Mentre sognate i chip cinesi, però, la natura vi ricorda che basta un soffio di grecale per rimettervi al vostro posto. Fortunatamente, il vostro servizio rotta neve funziona ancora in maniera alquanto efficiente. A differenza di certi ingranaggi burocratici che si inceppano al primo dubbio, i ragazzi dei lavori pubblici hanno dimostrato di saper domare la neve meglio di quanto la politica domi le proprie beghe interne. Mentre i palazzi del potere “pendolano” tra dubbi e rinvii, i vostri “cantonieri” sanno ancora da che parte si impugna la pala.

Ma, ahivoi, il vero “gelo” di questi giorni non è solo meteorologico, è quello che traspare da certe derive ideologiche che vorrebbero riscrivere non solo il vostro futuro, ma anche il vostro buonsenso. Mi riferisco a quel vento “woke” che soffia prepotente anche sopra le vostre tre torri. Sia chiaro: ognuno nel proprio letto è libero di fare ciò che vuole, con chi vuole, nei limiti del consenso e della consapevolezza del medesimo. È la base della civiltà. Ma l’impressione, vista da fuori, è che si stia passando dal sacrosanto rispetto dei diritti a una sorta di ostentazione obbligatoria, dove l’essere “normalmente” – sì, ho usato volutamente il termine che ormai viene ritenuto indicibile in tal senso – eterosessuali sembra quasi un reperto archeologico da guardare con sospetto, come un UFO avvistato sopra Borgo Maggiore.

Vedere l’antico strumento dell’Istanza d’Arengo utilizzato come ariete per imporre visioni che sanno più di moda d’oltreconfine che di reale urgenza del Paese, fa riflettere. Nel 1906 i vostri avi chiedevano il voto per non essere più sudditi; oggi il rischio è che diventiate sudditi di un’ideologia che vuole normare l’ovvio e spettacolarizzare l’intimo. Forse, invece di rincorrere ogni singola sfumatura dell’arcobaleno per apparire “alla moda”, la vostra Repubblica dovrebbe riscoprire, su certe cose, la modernità della discrezione e del pragmatismo.

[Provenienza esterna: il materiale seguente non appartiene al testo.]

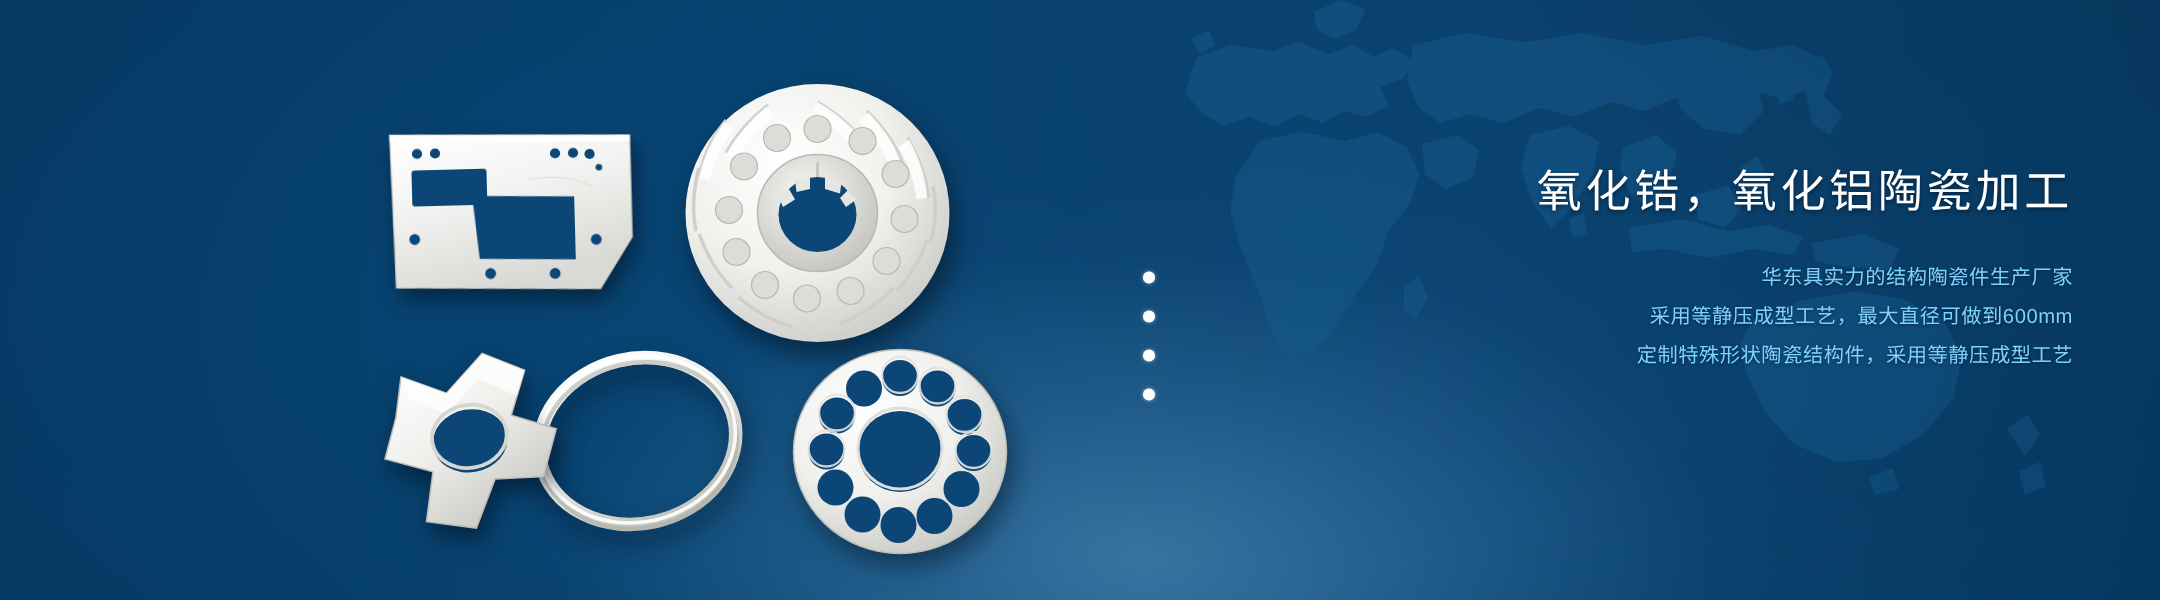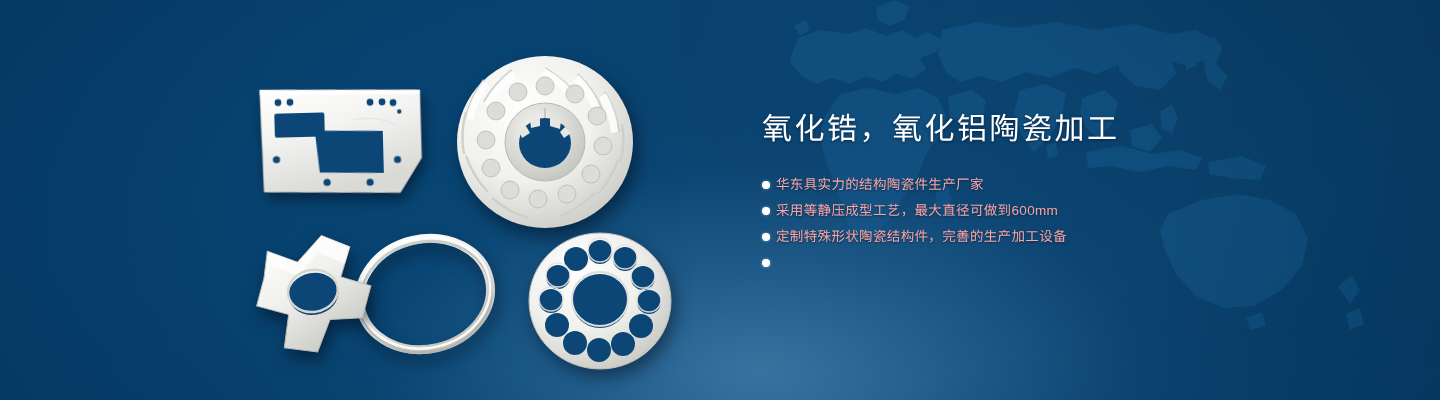--- a/index.html
+++ b/index.html
@@ -12,6 +12,7 @@
     overflow:hidden;
     background:#06406e;
     font-family:"Liberation Sans","DejaVu Sans",sans-serif;
+    text-align:right;
     -webkit-font-smoothing:antialiased;
   }
 

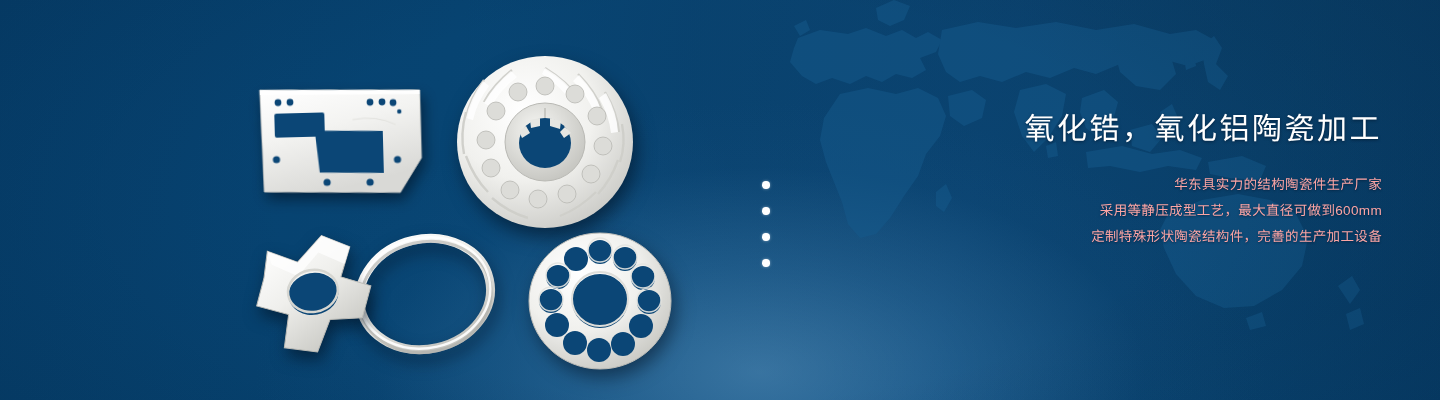--- a/index.html
+++ b/index.html
@@ -108,7 +108,7 @@
     margin-bottom:6px;
     font-size:13.5px;
     line-height:20px;
-    color:#fca5a5;
+    color:#7dd3fc;
     letter-spacing:.35px;
     text-shadow:0 1px 2px rgba(0,18,38,.55);
     white-space:nowrap;

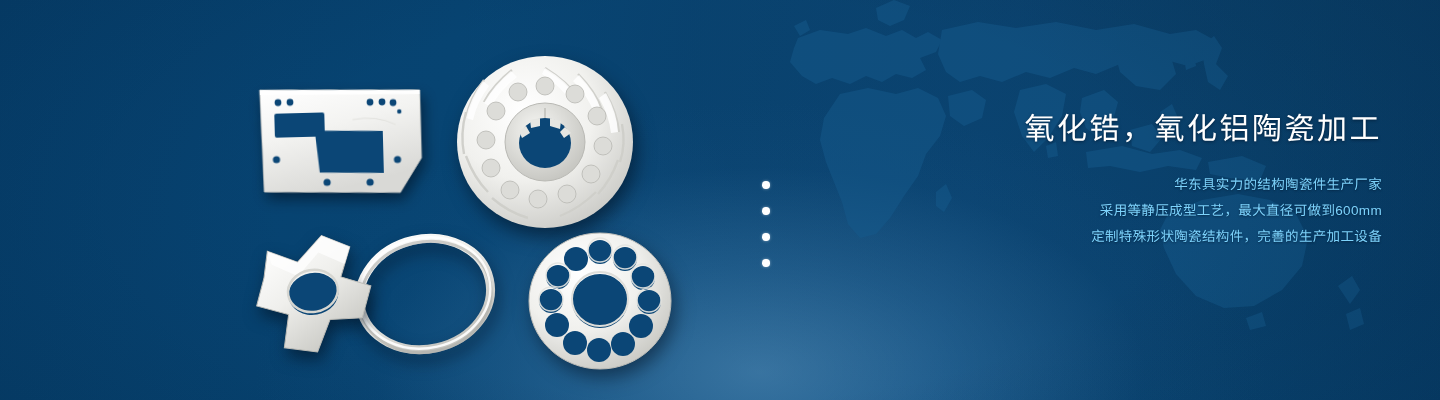--- a/index.html
+++ b/index.html
@@ -363,7 +363,7 @@
       </li>
       <li>
         <span class="dot"></span>
-        <span>定制特殊形状陶瓷结构件，完善的生产加工设备</span>
+        <span>定制特殊形状陶瓷结构件，采用等静压成型工艺</span>
       </li>
       <li>
         <span class="dot"></span>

In questo scenario di contrasti, brilla però una seconda piccola luce, sempre “smart”, sempre tecnologica e innovativa: il successo dei vostri giovani. Il progetto “Lovewise”, premiato proprio in questi giorni, punta sulla consapevolezza emotiva. Ecco di cosa avreste bisogno: meno algoritmi per i parcheggi e più intelligenza emotiva per gestire una società che sta diventando un puzzle di rivendicazioni urlate. Se i vostri ragazzi inventano app per migliorare le relazioni, potreste regalarne un abbonamento vitalizio a certi inquilini del Palazzo, che tra invidie e sgambetti sembrano rimasti all’età della pietra relazionale.

In conclusione, cari sammarinesi, godetevi questo colpo di coda dell’inverno. La neve, almeno, ha il pregio di coprire tutto con un velo di silenzio, mettendo a tacere per qualche ora le urla del politicamente corretto e i proclami della “smart-Republic”. Sperando che, una volta sciolta la coltre bianca, resti la concretezza di progetti come quello di BYD e non i soliti cocci di una politica che sogna il futuro ma inciampa ancora sul ghiaccio del presente.